Obtaining second haploid assembly from assembly mode 2

tododge commented 1 year ago

Is it possible to obtain 2 partially phased haploid assemblies in mode 2?

In assembly mode 2, I see that one contiguous pseudo-haplotype is outputted (Assembly-Haploid.fasta) and is chosen based on read support. Is it possible to get the second (less supported) haplotype in this more contiguous form that also contains the unphased regions (for example, an Assembly-Haploid2.fasta)? I am currently using Assembly-Phased.fasta, but would find the Assembly-Haploid.fasta and Assembly-Haploid2.fasta output very useful, despite presence of switch errors.

I am using shasta-Linux-0.11.1 --config Nanopore-Phased-Jan2022.

Thank you!

paoloshasta commented 1 year ago

That is a valid request and is entirely feasible. If I understand it correctly, the contigs of Assembly-Haploid2.fasta would be obtained in the same way as what is done for Assembly-Haploid.fasta, that is by concatenating unphased regions with one haplotype of each phased region. But the haplotype chosen for phased regions would be the one not used for Assembly-Haploid.fasta, correct?

I will look into adding this, but I can't promise how soon it will happen, if at all. In the meantime, it might be possible to get what you want by concatenating contigs of Assembly-Detailed.fasta and with the help of the various csv files that describe the assembly. If you want to try this I can help.

tododge commented 1 year ago

Yes, what you described above is exactly what I want, thank you!

In the meantime, I'd like to try the workaround you mention using the Assembly-Detailed.fasta and the csv files, but am not sure which ones are relevant.

paoloshasta commented 1 year ago

The csv files I was referring to are Assembly-Phased.csv, Assembly-Haploid.csv, and Assembly-Detailed.csv. These are not well documented, but I will provide you with more information very soon. The contigs in Assembly-Phased.fasta and Assembly-Haploid.fasta are obtained by concatenating contigs in Assembly-Detailed.fasta, and the csv files might contain sufficient information for what you want to do. But again, might means that I am not 100% sure of that.

More on this soon, probably tomorrow.

paoloshasta commented 1 year ago

Also Assembly-Phased-Details.csv.

paoloshasta commented 1 year ago

Actually, after reviewing the code I concluded that the csv files don't contain enough information to do what you want. However adding this additional output to the code is relatively straightforward, and I will plan on implementing it this week. But I will only be able to do minimal testing, and so I would rely on you for more extensive testing to confirm that the additional output is correct - although it would include many assembly errors due to selecting the weaker haplotype, in addition to the switch errors also present in the current Assembly-Haploid.fasta.

I do not plan to create a new Shasta release immediately, but you will be able to download from GitHub a test build that includes the new functionality.

tododge commented 1 year ago

I see, thank you for implementing it!
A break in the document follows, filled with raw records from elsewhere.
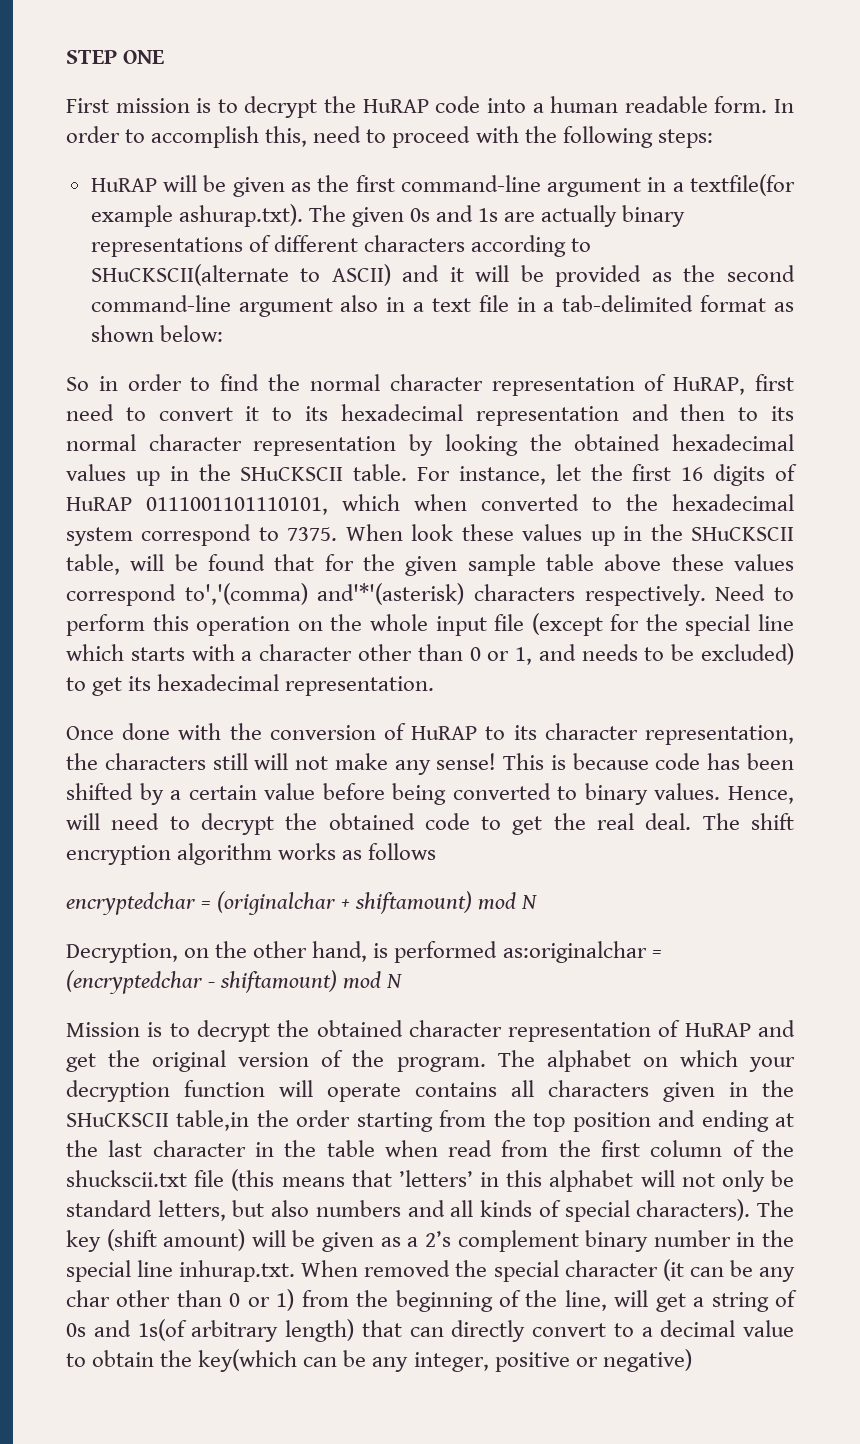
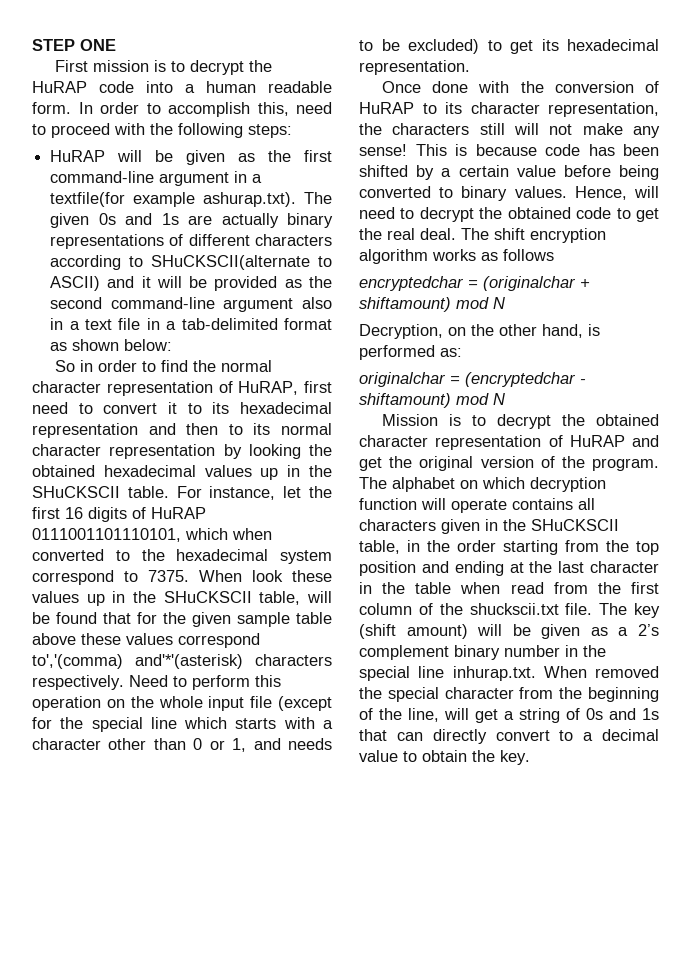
- Decryption, on the other hand, is performed as:originalchar = (encryptedchar - shiftamount) mod N
+ Decryption, on the other hand, is performed as:
+ originalchar = (encryptedchar - shiftamount) mod N
- The alphabet on which your decryption function will operate contains all characters given in the SHuCKSCII table,in the order starting from the top position and ending at the last character in the table when read from the first column of the shuckscii.txt file (this means that ’letters’ in this alphabet will not only be standard letters, but also numbers and all kinds of special characters).
+ The alphabet on which decryption function will operate contains all characters given in the SHuCKSCII table, in the order starting from the top position and ending at the last character in the table when read from the first column of the shuckscii.txt file.
- The key (shift amount) will be given as a 2’s complement binary number in the special line inhurap.txt. When removed the special character (it can be any char other than 0 or 1) from the beginning of the line, will get a string of 0s and 1s(of arbitrary length) that can directly convert to a decimal value to obtain the key(which can be any integer, positive or negative)
+ The key (shift amount) will be given as a 2’s complement binary number in the special line inhurap.txt. When removed the special character from the beginning of the line, will get a string of 0s and 1s that can directly convert to a decimal value to obtain the key.

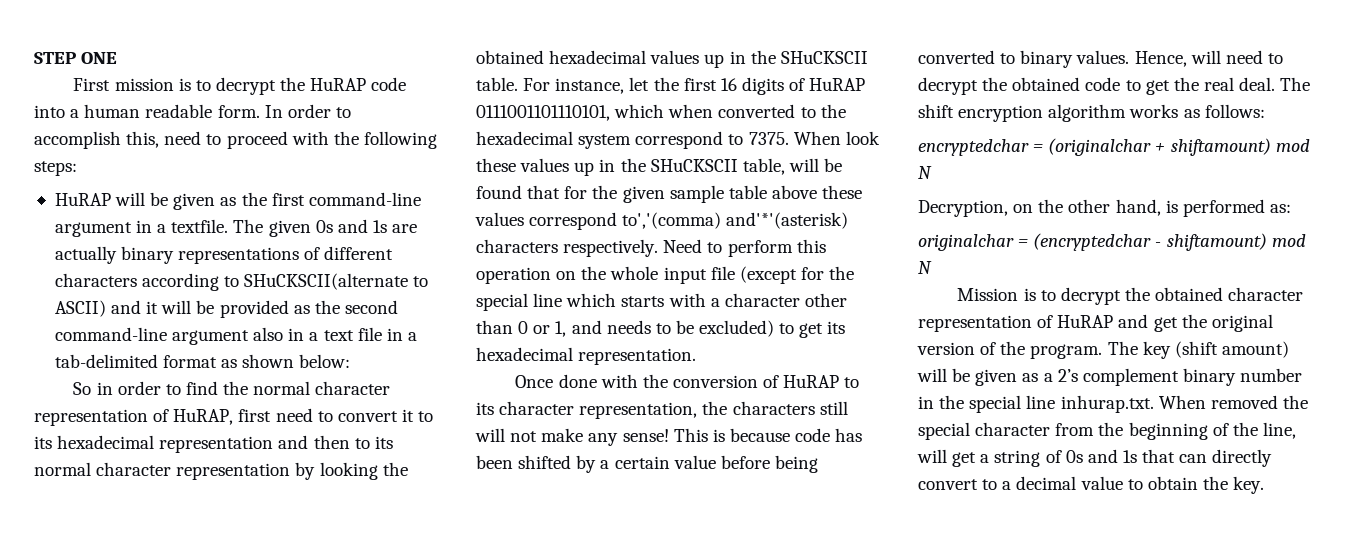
- HuRAP will be given as the first command-line argument in a textfile(for example ashurap.txt). The given 0s and 1s are actually binary representations of different characters according to SHuCKSCII(alternate to ASCII) and it will be provided as the second command-line argument also in a text file in a tab-delimited format as shown below:
+ HuRAP will be given as the first command-line argument in a textfile. The given 0s and 1s are actually binary representations of different characters according to SHuCKSCII(alternate to ASCII) and it will be provided as the second command-line argument also in a text file in a tab-delimited format as shown below:
- The shift encryption algorithm works as follows
+ The shift encryption algorithm works as follows:
- The alphabet on which decryption function will operate contains all characters given in the SHuCKSCII table, in the order starting from the top position and ending at the last character in the table when read from the first column of the shuckscii.txt file. The key (shift amount) will be given as a 2’s complement binary number in the special line inhurap.txt. When removed the special character from the beginning of the line, will get a string of 0s and 1s that can directly convert to a decimal value to obtain the key.
+ The key (shift amount) will be given as a 2’s complement binary number in the special line inhurap.txt. When removed the special character from the beginning of the line, will get a string of 0s and 1s that can directly convert to a decimal value to obtain the key.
I look forward to testing once the test build becomes available.

I have a couple clarifying questions about the additional expected errors you mention. Would you expect them to arise in only the regions with phasing information (PR), or also the unphased regions (UR). In other words, will the regions corresponding to UR in the Assembly-Phased.fasta be exactly identical in Assembly-Haploid.fasta and Assembly-Haploid2.fasta? Relatedly, what information is contained in Assembly-Detailed.fasta versus Assembly-Phased.fasta that makes it a better source to generate the second haplotype?
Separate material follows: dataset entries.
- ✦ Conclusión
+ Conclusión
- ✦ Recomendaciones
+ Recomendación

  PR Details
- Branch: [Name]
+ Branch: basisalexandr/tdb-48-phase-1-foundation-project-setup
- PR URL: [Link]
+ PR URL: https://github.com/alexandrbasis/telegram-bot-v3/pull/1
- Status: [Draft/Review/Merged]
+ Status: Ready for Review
paoloshasta commented 1 year ago

In the new "weak haploid output", like I decided to call it, the unphased regions (UR) will be identical to the ones in the current haploid output. The additional errors will happen in the phased regions (PR) only. Consider a false heterozygous locus generated by errors in the reads. The strongest branch is still correct and so the existing haploid output is not affected, but the weaker branch is entirely caused by errors in the reads, and that will make it into the "weak haploid" version of that PR.

Assembly-Detailed.fasta contains the details of all the small heterozygous bubbles which are phased during the assembly to generate the large heterozygous bubbles in Assembly-Phased.fasta. But the csv files don't contain enough information to know which side of each small heterozygous bubble was used when generating haploid output.
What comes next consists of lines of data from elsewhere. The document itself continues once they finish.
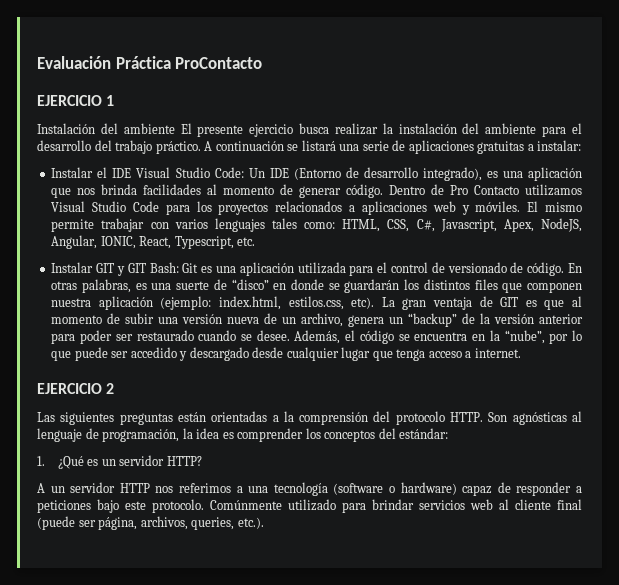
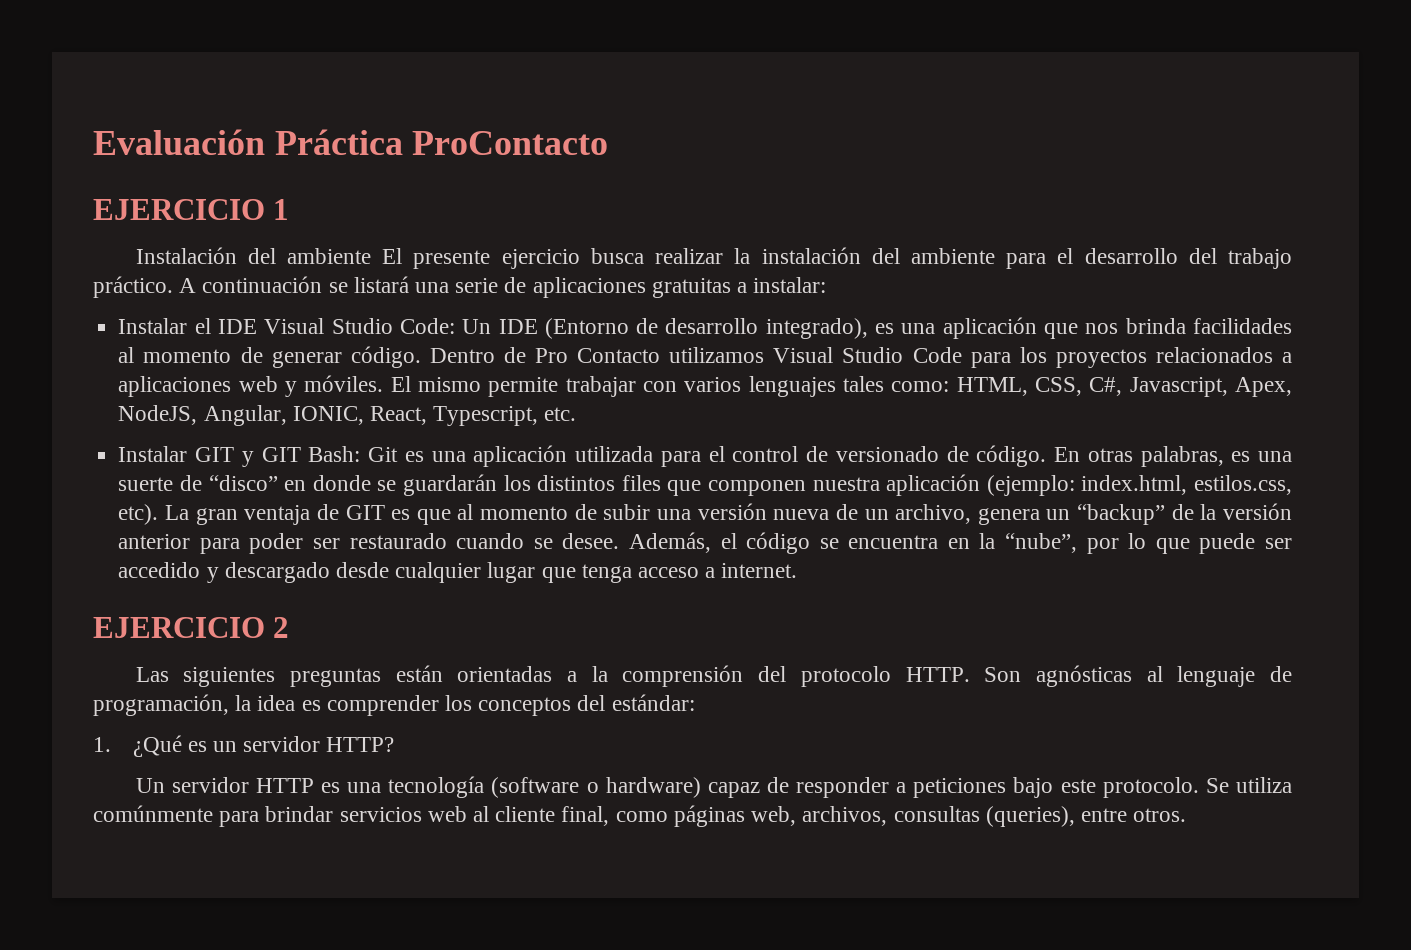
- A un servidor HTTP nos referimos a una tecnología (software o hardware) capaz de responder a peticiones bajo este protocolo.
+ Un servidor HTTP es una tecnología (software o hardware) capaz de responder a peticiones bajo este protocolo.
- Comúnmente utilizado para brindar servicios web al cliente final (puede ser página, archivos, queries, etc.).
+ Se utiliza comúnmente para brindar servicios web al cliente final, como páginas web, archivos, consultas (queries), entre otros.

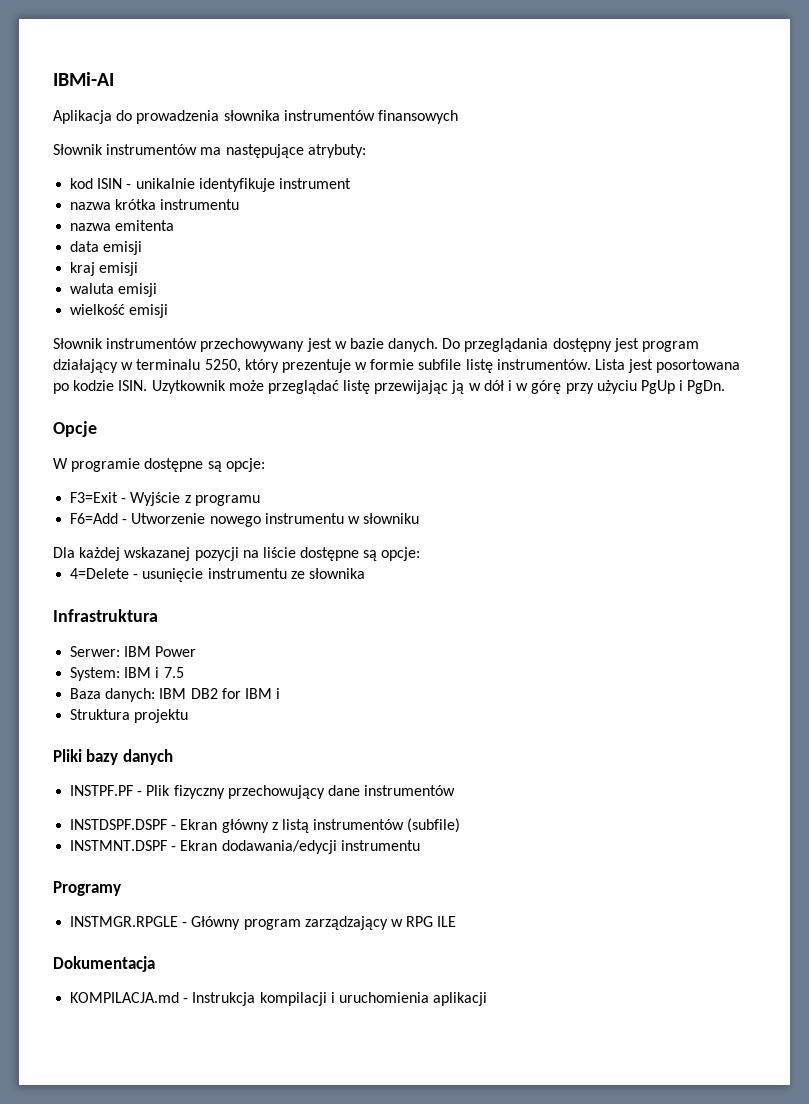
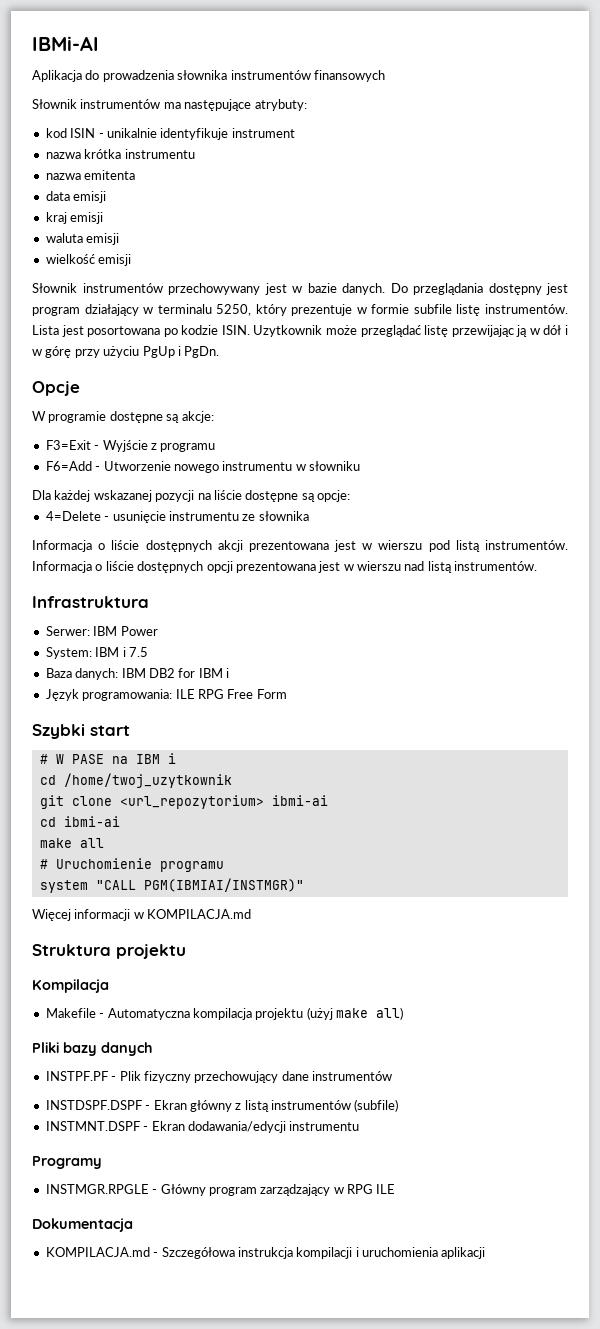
- W programie dostępne są opcje:
+ W programie dostępne są akcje:
+ Informacja o liście dostępnych akcji prezentowana jest w wierszu pod listą instrumentów. Informacja o liście dostępnych opcji prezentowana jest w wierszu nad listą instrumentów.
+ Język programowania: ILE RPG Free Form
+ Szybki start
+ # W PASE na IBM i
+ cd /home/twoj_uzytkownik
+ git clone <url_repozytorium> ibmi-ai
+ cd ibmi-ai
+ make all
+ # Uruchomienie programu
+ system "CALL PGM(IBMIAI/INSTMGR)"
+ Więcej informacji w KOMPILACJA.md
  Struktura projektu
+ Kompilacja
+ Makefile - Automatyczna kompilacja projektu (użyj make all)
- KOMPILACJA.md - Instrukcja kompilacji i uruchomienia aplikacji
+ KOMPILACJA.md - Szczegółowa instrukcja kompilacji i uruchomienia aplikacji

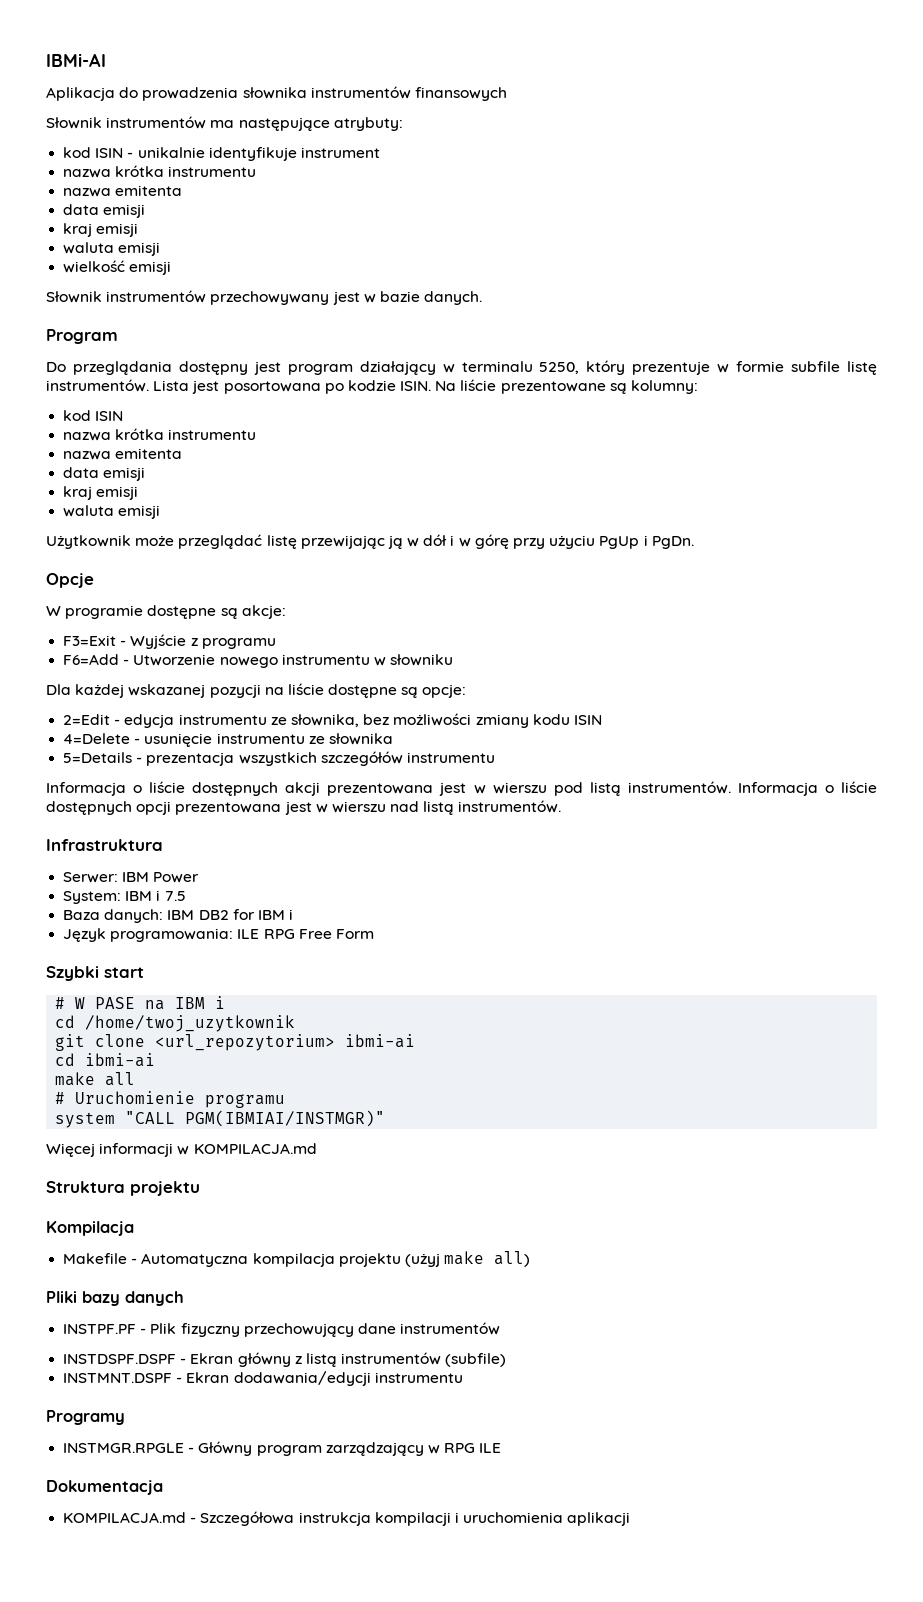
- Słownik instrumentów przechowywany jest w bazie danych. Do przeglądania dostępny jest program działający w terminalu 5250, który prezentuje w formie subfile listę instrumentów.
+ Słownik instrumentów przechowywany jest w bazie danych.
+ Program
+ Do przeglądania dostępny jest program działający w terminalu 5250, który prezentuje w formie subfile listę instrumentów.
- Uzytkownik może przeglądać listę przewijając ją w dół i w górę przy użyciu PgUp i PgDn.
+ Na liście prezentowane są kolumny:
+ kod ISIN
+ nazwa krótka instrumentu
+ nazwa emitenta
+ data emisji
+ kraj emisji
+ waluta emisji
+ Użytkownik może przeglądać listę przewijając ją w dół i w górę przy użyciu PgUp i PgDn.
+ 2=Edit - edycja instrumentu ze słownika, bez możliwości zmiany kodu ISIN
+ 5=Details - prezentacja wszystkich szczegółów instrumentu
Depending on what you are trying to do, it might also make sense to get two haplotypes by just concatenating the UR and PR sections of each bubble chain, using Assembly-Phased.csv for guidance. For the first haplotype you just use the PR.*.*.*.0 and for the second haplotype you use the PR.*.*.*.1. This would have a much smaller number of switch errors (in most cases, only when transitioning from a PR to a different PR). However neither of the haplotypes obtained in this way would benefit from the lower error rate that would occur if one were to choose the strongest side of each small branch, as is done in the current haploid output.

If this solution is more appealing to you, let me know and I will not implement "weak haploid output". And let me know if any clarifications are necessary.

There is some information in the Shasta documentation that might help clarify some of the above. Take a look if you haven't already:

https://paoloshasta.github.io/shasta/ComputationalMethods.html#Mode2Output

https://paoloshasta.github.io/shasta/ComputationalMethods.html#Mode2Assembly

tododge commented 1 year ago

Thank you for the clarification! The suggestion of concatenating the UR/PR*1 and UR/PR*2 of each bubble chain is closer to what I'm looking for.

Is this there an option in shasta to generate this output or documented way of doing this? My main concerns are how to deal with when more complex tangled regions occur and numeric segments that are not part of a bubble (even though some look like they should be part of a bubble in the gfa files). I've included an example in the attached image.

Assembly-Phased gfa_numeric_segment_bubble_example

paoloshasta commented 1 year ago

There is no existing way to do that, but my hope is that you will implement one, hopefully in the form of a Python script, and contribute it so I can add it to shasta/scripts and document it for others to use.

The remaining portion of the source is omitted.